Categorygithub.com/bufbuild/prototransform
modulepackage
0.4.0
Repository: https://github.com/bufbuild/prototransform.git
Documentation: pkg.go.dev

# README

The Buf logo

Prototransform

Build Report Card GoDoc

Convert protobuf message data to alternate formats

Use the prototransform library to simplify your data transformation & collection. Our simple package allows the caller to convert a given message data blob from one format to another by referring to a type schema on the Buf Schema Registry.

  • No need to bake in proto files
  • Supports Binary, JSON and Text formats
  • Extensible for other/custom formats

Getting started

prototransform is designed to be flexible enough to fit quickly into your development environment.

Here's an example of how you could use prototransform to transform messages received from a PubSub topic...

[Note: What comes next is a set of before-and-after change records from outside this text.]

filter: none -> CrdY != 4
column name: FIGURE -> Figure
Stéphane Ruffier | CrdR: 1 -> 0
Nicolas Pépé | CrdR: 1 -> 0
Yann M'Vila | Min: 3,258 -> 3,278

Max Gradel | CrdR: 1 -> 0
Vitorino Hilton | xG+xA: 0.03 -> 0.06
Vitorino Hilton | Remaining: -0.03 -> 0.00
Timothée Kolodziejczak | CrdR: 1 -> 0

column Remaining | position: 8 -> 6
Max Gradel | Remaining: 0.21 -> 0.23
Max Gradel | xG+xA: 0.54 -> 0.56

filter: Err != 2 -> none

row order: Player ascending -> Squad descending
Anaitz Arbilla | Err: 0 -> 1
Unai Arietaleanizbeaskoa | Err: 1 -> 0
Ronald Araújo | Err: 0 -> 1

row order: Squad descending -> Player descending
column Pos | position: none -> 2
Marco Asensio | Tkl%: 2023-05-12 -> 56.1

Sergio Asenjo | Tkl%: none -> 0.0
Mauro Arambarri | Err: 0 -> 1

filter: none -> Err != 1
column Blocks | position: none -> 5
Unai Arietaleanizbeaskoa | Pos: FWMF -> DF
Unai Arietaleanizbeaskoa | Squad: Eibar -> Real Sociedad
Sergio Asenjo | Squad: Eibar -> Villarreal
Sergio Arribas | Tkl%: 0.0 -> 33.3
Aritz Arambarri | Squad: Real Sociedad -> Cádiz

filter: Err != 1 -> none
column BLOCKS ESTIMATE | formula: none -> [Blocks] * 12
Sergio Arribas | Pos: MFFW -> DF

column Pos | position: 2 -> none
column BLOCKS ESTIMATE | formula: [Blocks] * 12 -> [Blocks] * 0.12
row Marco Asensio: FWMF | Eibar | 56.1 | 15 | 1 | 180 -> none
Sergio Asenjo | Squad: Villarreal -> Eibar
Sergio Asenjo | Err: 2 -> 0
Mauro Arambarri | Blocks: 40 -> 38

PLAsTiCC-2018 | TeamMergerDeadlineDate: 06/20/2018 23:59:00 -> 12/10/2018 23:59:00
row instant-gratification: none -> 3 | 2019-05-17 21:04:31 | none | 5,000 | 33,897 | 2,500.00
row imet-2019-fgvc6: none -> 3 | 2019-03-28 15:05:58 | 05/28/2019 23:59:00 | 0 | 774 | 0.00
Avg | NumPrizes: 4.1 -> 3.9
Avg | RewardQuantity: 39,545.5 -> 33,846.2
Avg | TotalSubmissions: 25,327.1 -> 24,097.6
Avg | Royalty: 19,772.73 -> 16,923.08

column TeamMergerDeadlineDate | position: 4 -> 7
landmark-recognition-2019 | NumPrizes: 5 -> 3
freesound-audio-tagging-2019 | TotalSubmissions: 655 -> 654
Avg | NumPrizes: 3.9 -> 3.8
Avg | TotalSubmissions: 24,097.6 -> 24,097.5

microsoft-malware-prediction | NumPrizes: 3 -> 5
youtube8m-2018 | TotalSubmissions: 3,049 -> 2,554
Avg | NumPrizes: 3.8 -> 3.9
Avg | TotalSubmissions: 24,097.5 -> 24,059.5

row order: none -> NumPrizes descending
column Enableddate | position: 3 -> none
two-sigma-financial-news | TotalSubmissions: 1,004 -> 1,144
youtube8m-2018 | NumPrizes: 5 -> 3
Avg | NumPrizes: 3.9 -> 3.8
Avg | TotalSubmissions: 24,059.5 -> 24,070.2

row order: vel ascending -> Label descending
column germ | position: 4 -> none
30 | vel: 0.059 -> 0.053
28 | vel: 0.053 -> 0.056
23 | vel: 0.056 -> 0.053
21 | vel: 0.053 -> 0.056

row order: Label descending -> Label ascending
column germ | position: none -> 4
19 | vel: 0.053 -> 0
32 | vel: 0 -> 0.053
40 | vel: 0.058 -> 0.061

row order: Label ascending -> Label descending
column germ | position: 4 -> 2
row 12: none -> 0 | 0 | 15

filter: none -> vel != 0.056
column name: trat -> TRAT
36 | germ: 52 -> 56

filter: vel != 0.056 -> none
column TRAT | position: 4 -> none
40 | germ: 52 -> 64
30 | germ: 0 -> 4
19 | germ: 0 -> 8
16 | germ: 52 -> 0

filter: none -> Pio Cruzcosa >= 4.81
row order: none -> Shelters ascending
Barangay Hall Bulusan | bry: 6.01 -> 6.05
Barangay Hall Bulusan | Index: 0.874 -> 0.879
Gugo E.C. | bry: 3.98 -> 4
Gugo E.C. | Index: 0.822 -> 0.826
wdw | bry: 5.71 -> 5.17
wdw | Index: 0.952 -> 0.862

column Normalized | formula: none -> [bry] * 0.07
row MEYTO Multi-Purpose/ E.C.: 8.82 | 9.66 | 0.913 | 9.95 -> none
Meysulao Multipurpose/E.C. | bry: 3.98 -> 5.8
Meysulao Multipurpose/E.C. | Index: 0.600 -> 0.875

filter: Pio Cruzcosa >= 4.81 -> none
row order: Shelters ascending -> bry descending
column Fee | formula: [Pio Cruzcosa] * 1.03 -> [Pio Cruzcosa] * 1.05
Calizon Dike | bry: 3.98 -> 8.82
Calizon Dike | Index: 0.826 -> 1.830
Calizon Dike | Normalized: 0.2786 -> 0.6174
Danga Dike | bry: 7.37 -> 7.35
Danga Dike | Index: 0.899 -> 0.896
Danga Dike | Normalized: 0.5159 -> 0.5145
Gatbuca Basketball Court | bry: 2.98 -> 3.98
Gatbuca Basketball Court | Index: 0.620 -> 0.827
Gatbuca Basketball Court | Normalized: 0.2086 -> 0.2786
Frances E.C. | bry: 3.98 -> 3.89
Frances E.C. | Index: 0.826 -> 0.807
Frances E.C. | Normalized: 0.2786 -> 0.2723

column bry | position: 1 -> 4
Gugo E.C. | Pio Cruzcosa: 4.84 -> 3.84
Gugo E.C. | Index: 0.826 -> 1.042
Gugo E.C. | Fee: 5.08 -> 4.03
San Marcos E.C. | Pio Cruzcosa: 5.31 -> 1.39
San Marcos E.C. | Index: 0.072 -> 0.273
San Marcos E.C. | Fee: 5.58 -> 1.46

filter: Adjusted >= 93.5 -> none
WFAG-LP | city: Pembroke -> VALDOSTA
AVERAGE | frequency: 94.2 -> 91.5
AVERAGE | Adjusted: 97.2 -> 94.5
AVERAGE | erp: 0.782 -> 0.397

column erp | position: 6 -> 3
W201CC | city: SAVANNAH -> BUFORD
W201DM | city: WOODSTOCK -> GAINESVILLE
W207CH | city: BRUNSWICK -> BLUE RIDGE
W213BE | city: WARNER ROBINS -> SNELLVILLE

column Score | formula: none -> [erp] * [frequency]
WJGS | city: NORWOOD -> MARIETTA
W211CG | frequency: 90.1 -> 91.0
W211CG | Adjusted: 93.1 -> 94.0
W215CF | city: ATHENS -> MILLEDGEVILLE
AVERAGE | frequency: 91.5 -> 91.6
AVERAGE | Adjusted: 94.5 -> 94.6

Transform Messages from a Topic

Whilst prototransform has various applications, converting messages off some kind of message queue is a primary use-case. This can take many forms, for the purposes of simplicity we will look at this abstractly in a pub/sub model where we want to:

  1. Open a subscription to a topic with the Pub/Sub service of your choice
  2. Start a SchemaWatcher to fetch a module from the Buf Schema Registry
  3. Receive, Transform and Acknowledge messages from the topic

Opening a Subscription & Schema Watcher

import (
	"context"
	"fmt"

	"github.com/bufbuild/prototransform"
	"gocloud.dev/pubsub"
	_ "gocloud.dev/pubsub/<driver>"
)
...
	subs, err := pubsub.OpenSubscription(ctx, "<driver-url>")
	if err != nil {
		return fmt.Errorf("could not open topic subscription: %v", err)
	}
	defer subs.Shutdown(ctx)
	// Supply auth credentials to the BSR
	client := prototransform.NewDefaultFileDescriptorSetServiceClient("<bsr-token>")
	// Configure the module for schema watcher
	cfg := &prototransform.SchemaWatcherConfig{
		SchemaPoller: prototransform.NewSchemaPoller(
			client,
			"buf.build/someuser/somerepo", // BSR module
			"some-tag", // tag or draft name or leave blank for "latest"
		),
	}
	watcher, err := prototransform.NewSchemaWatcher(ctx, cfg)
	if err != nil {
		return fmt.Errorf("failed to create schema watcher: %v", err)
	}
	defer watcher.Stop()
	// before we start processing messages, make sure the schema has been
	// downloaded
	ctx, cancel := context.WithTimeout(ctx, 10*time.Second)
	defer cancel()
	if err := watcher.AwaitReady(ctx); err != nil {
		return fmt.Errorf("schema watcher never became ready: %v", err)
	}
...

A SchemaWatcher is the entrypoint of prototransform. This is created first so your code can connect to the Buf Schema Registry and fetch a schema to be used to transform and/or filter payloads.

Prepare a converter

A Converter implements the functionality to convert payloads to different formats and optionally filter/mutate messages during this transformation. In the following example, we have initialized a *prototransform.Converter which expects a binary input and will return JSON.

...
    converter := &prototransform.Converter{
        Resolver:       schemaWatcher,
        InputFormat:    prototransform.BinaryInputFormat(proto.UnmarshalOptions{}),
        OutputFormat:   prototransform.JSONOutputFormat(protojson.MarshalOptions{}),
    }
...

Out of the box, you can supply proto, protojson and prototext here but feel free to supply your own custom formats as-well.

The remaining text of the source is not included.